- Extracted records -
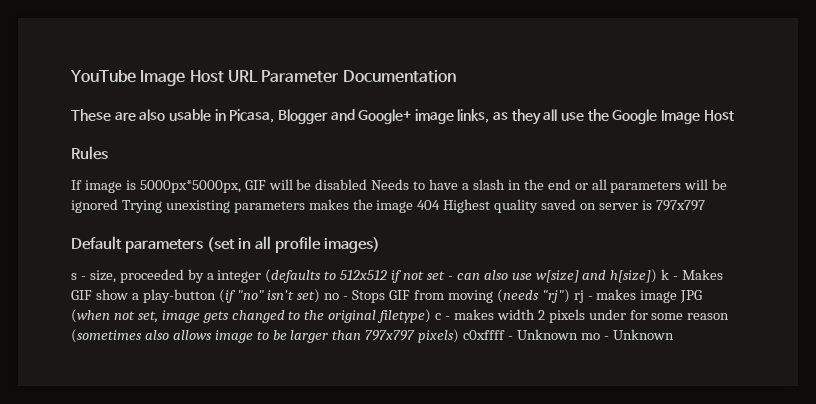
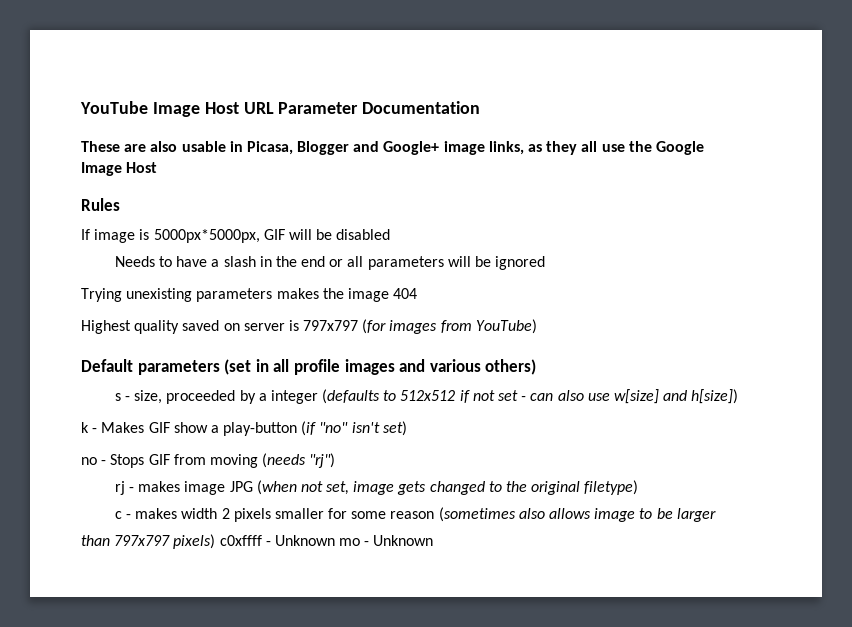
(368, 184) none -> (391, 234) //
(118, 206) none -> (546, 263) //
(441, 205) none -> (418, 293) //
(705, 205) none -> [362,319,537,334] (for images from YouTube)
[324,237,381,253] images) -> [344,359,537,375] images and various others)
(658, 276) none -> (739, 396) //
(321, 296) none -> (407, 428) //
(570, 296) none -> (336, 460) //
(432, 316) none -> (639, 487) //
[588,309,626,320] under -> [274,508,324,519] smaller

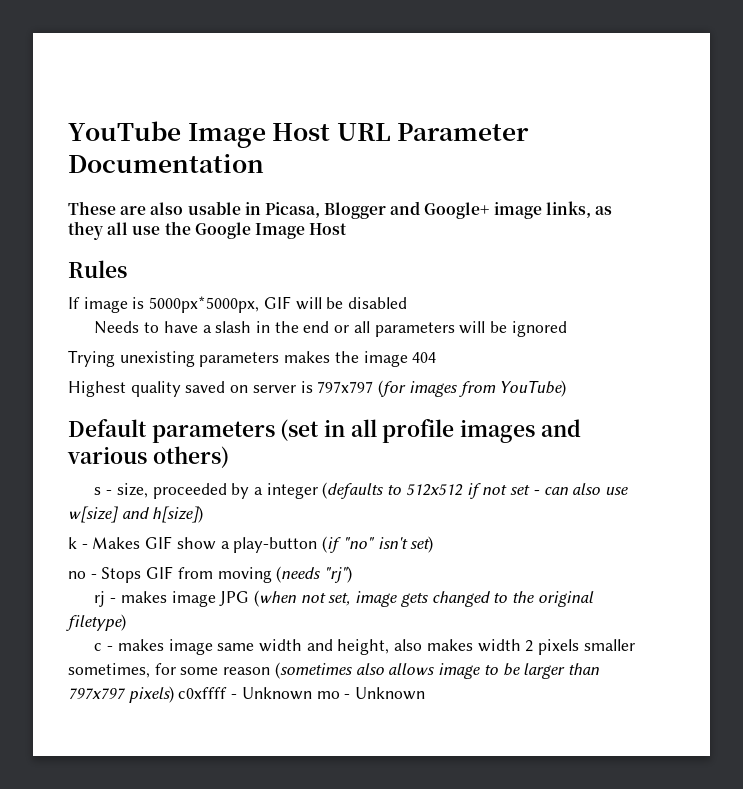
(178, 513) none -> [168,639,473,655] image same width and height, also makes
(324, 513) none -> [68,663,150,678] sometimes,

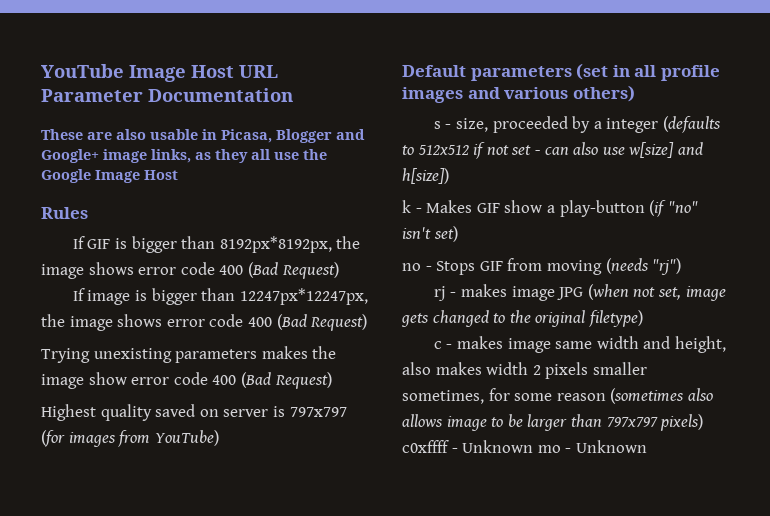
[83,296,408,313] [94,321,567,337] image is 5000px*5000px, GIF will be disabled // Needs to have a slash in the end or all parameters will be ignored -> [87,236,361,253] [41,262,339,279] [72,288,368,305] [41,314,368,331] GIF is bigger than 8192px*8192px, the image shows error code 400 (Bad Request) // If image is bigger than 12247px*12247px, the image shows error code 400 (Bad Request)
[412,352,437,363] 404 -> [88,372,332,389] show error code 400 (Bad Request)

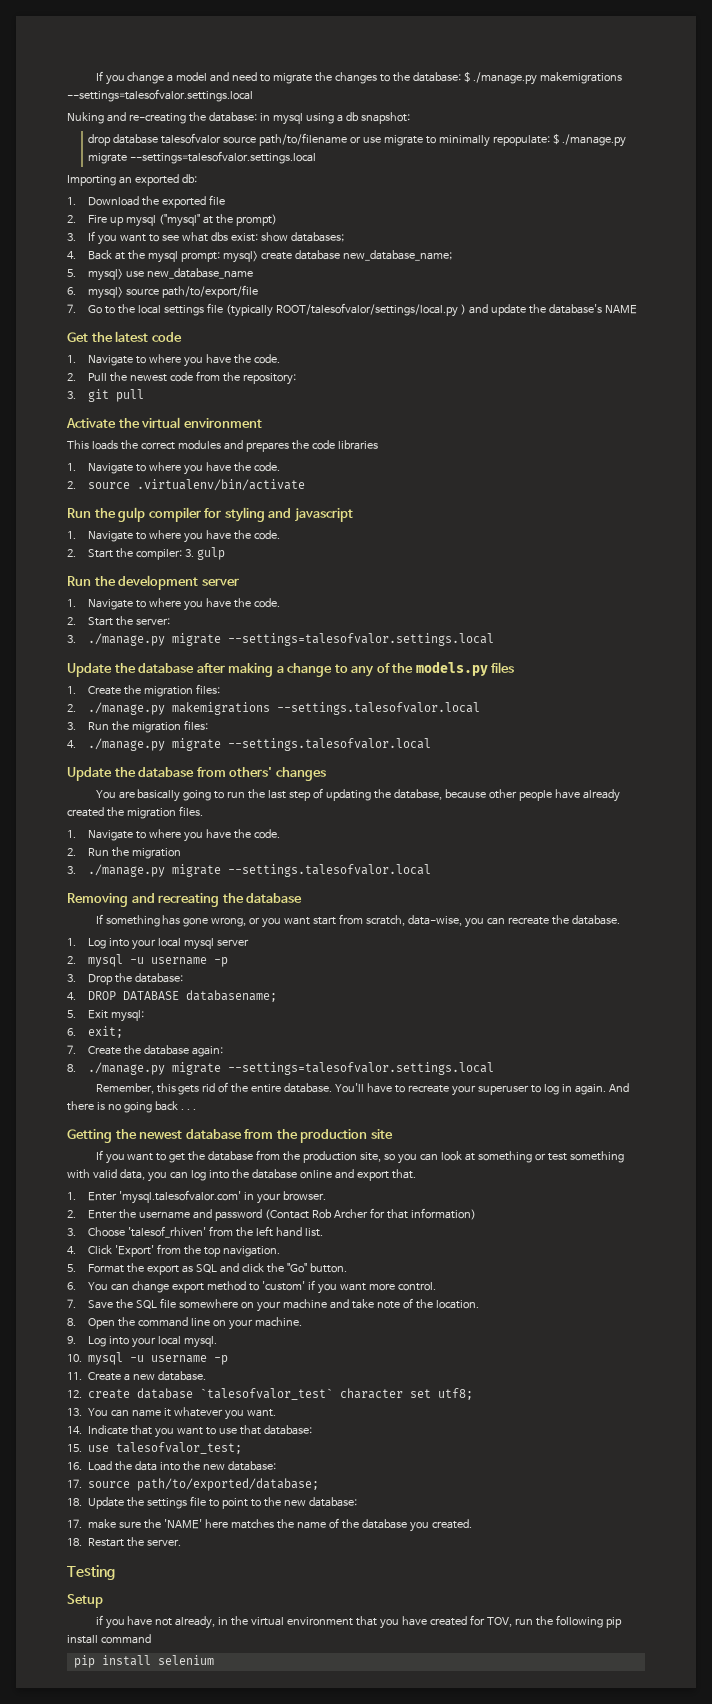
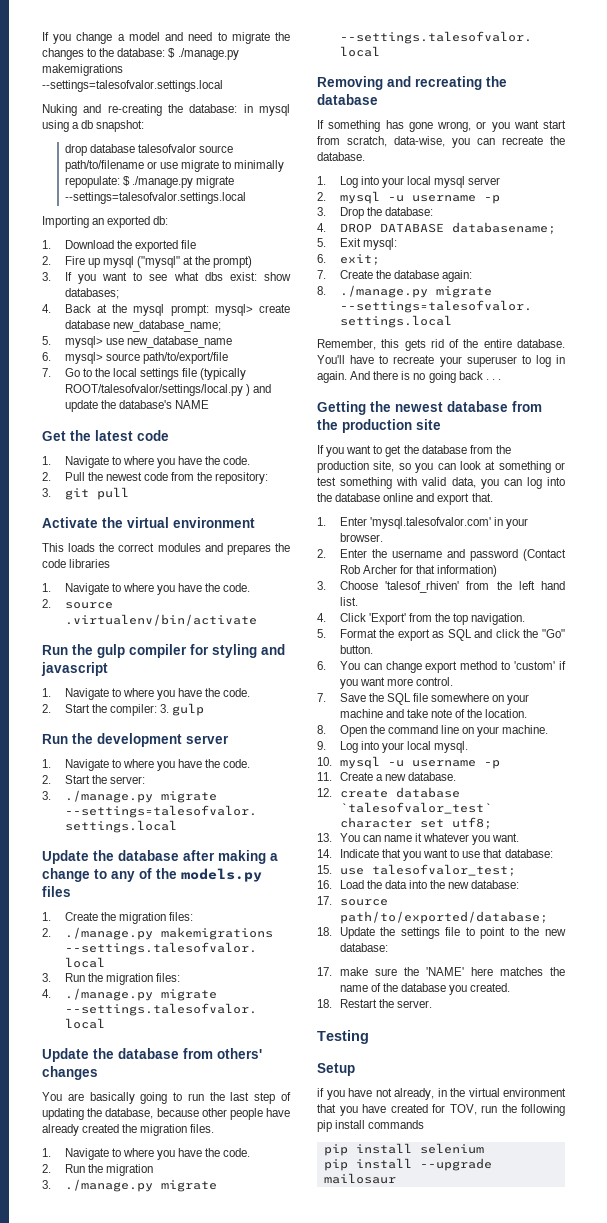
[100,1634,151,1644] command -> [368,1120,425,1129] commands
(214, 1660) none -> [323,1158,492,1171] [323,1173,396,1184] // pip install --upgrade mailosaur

- Description of the task -
Please reproduce verbatim the lines from the line with "[324,237,381,253] images) ->" through the final line of the listing, inclusive of both ends. Omit all pictures.

- Exercise answer -
[324,237,381,253] images) -> [344,359,537,375] images and various others)
(658, 276) none -> (739, 396) //
(321, 296) none -> (407, 428) //
(570, 296) none -> (336, 460) //
(432, 316) none -> (639, 487) //
[588,309,626,320] under -> [274,508,324,519] smaller

(178, 513) none -> [168,639,473,655] image same width and height, also makes
(324, 513) none -> [68,663,150,678] sometimes,

[83,296,408,313] [94,321,567,337] image is 5000px*5000px, GIF will be disabled // Needs to have a slash in the end or all parameters will be ignored -> [87,236,361,253] [41,262,339,279] [72,288,368,305] [41,314,368,331] GIF is bigger than 8192px*8192px, the image shows error code 400 (Bad Request) // If image is bigger than 12247px*12247px, the image shows error code 400 (Bad Request)
[412,352,437,363] 404 -> [88,372,332,389] show error code 400 (Bad Request)

[100,1634,151,1644] command -> [368,1120,425,1129] commands
(214, 1660) none -> [323,1158,492,1171] [323,1173,396,1184] // pip install --upgrade mailosaur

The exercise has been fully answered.